[![Open In Colab](https://colab.research.google.com/assets/colab-badge.svg)](https://colab.research.google.com/github/Humboldt-WI/bads/blob/master/exercises/8_ex_ensemble_learning.ipynb) 

# BADS Exercise 8 on ensemble learning
This exercise revisits some of the concepts covered in [Tutorial 8 on ensemble learning](https://github.com/Humboldt-WI/bads/blob/master/tutorials/8_nb_ensemble_learning.ipynb). We will take a close look at bagging and analyze its impact on the predictive accuracy, and implement one of the boosting algorithms, Adaboost.

## Loading the data 
Fo this tutorial, we will use HMEQ credit risk data available at [our GitHub repo](https://github.com/Humboldt-WI/bads/blob/master/data/hmeq_prepared.csv). By now, you have imported different data sets multiple times in previous tutorials, but this step is always necessary when working with data. Your preliminary task is to load the HMEQ data set into a `pandas DataFrame`.

Now we can proceed to the tasks on ensemble learning!

## Tasks

### Task 1

Ensemble learning works by reducing bias and/or variance. We begin with examining the variance component. 

In the first task, you will write code that trains and tests a classifier multiple times on different subsets of HMEQ data and examines the classifier preformance. We prepared two versions of this task: *simple* and *for the experts*. Read the task description below and proceed with the version you feel ready to tackle!

*Simple version:* set up a loop to sample the data, calling the sklearn function `train_test_split()` multiple times in a loop. You can use either logistic regression or a decision tree as a classifier. Train and test a new classifier on the sampled data in each iteration of the loop and compute its AUC on the test set. Run your code for 100 iterations and visualize the variation in AUC performance by means of a boxplot. Briefly discuss your findings.

*For the experts:* perform the same task as above but wrap your code in a function `examine_variance()` that:
- supports both logit and decision tree as a classifier
- allows to specify the number of iterations and test sample size
- facilitates controlled sampling of the data such that you randomize either the training or the test set or both sets in each iteration. The idea is that your code should let you study the isolated effect of randomizing only the training data while always predicting the same test data, or the isolated effect of applying the same model to multiple randomized test sets, or the overall effect of sampling the data just as in the simple version
- returns a list of AUC values from each iteration

Run your function for 100 iterations and visualize the AUC values using a boxplot. Briefly discuss differences between the AUC variance when randomizing the training data, the test data or both. 

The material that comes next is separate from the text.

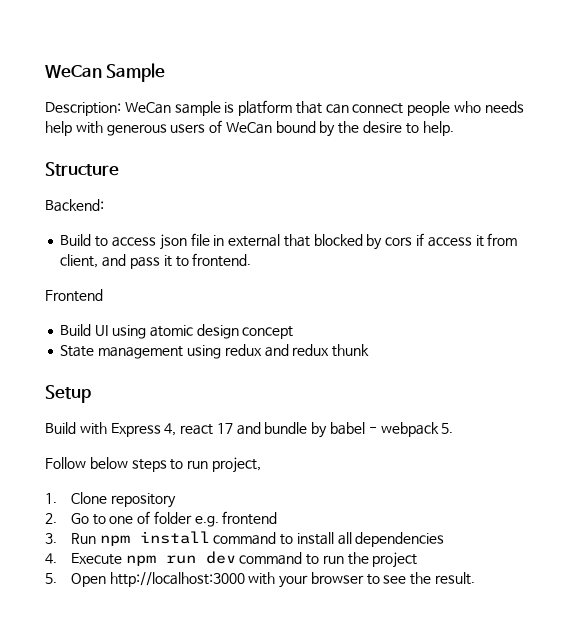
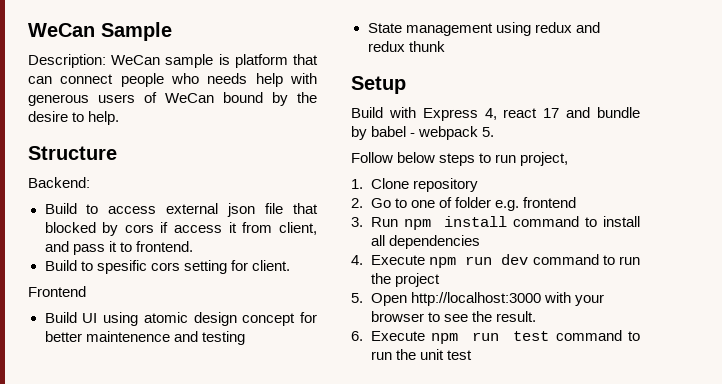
(156, 242) none -> [166,203,219,214] external
[213,234,281,247] in external -> (284, 208) none
(252, 260) none -> [44,260,290,274] // Build to spesific cors setting for client.
(294, 332) none -> [300,312,317,323] [44,331,245,345] for better maintenence and testing
(475, 578) none -> [351,330,640,344] [370,349,472,360] // 6. Execute npm run test command to run the unit test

*Hint:* you can rely on the function `bootstrapping()` from the ensemble learning tutorial to randomize the sampling.

### Task 2

Implement a bagged logistic regression classifier from scratch. You can use the `sklearn` class `LogisticRegressionClassifier` for implementing the base model. The actual bagging step, however, should be implemented from scratch

### Task 3

Theory predicts that bagging should work better for unstable base models like trees than for stable base models like logistic regression. Use the custom bagging algorithm developed in Task 2 to verify this assertion for the HMEQ loan dataset. Specifically:
  - chose a proper experimental design to compare models (split-sample or cross-validation)
  - train two simple classifiers: 
    - logistic regression
    - decision tree
  - train two bagging classifiers:
      - bagged logistic regression
      - bagged decision tree
  - both bagging classifiers should use your custom bagging function from Task 2
  - compare the predictive performance of the bagging ensembles on the test data and briefly discuss your findings

### Task 4 [optional]

#### 4.1. Further enhance the analysis from Task 3 as follows:
  - repeat the comparison of bagged logit versus bagged trees multiple times with different training and testing data sets
  - depict the results (predictive performance) as a boxplot

### 4.2. Investigate the impact of the ensemble size:
- try out different settings for the hyperparameter *ensemble size* (number of bagging iterations)
- produce a line plot of predictive performance versus ensemble size for bagged logit and bagged tree
- identify the suitable ensemble size for both classifiers  

### Task 5
Write a custom Python function that implements the *Adaboost* algorithm. Follow the pseudo-code of the algorithm, as shown in the lecture materials. Design your function such that it accepts a `sklearn` model object as argument and than runs Adaboost using the corresponding base classifier. Test your function on the HMEQ data and evaluate performance in terms of AUC.

# Well done! Your ensembles performed great!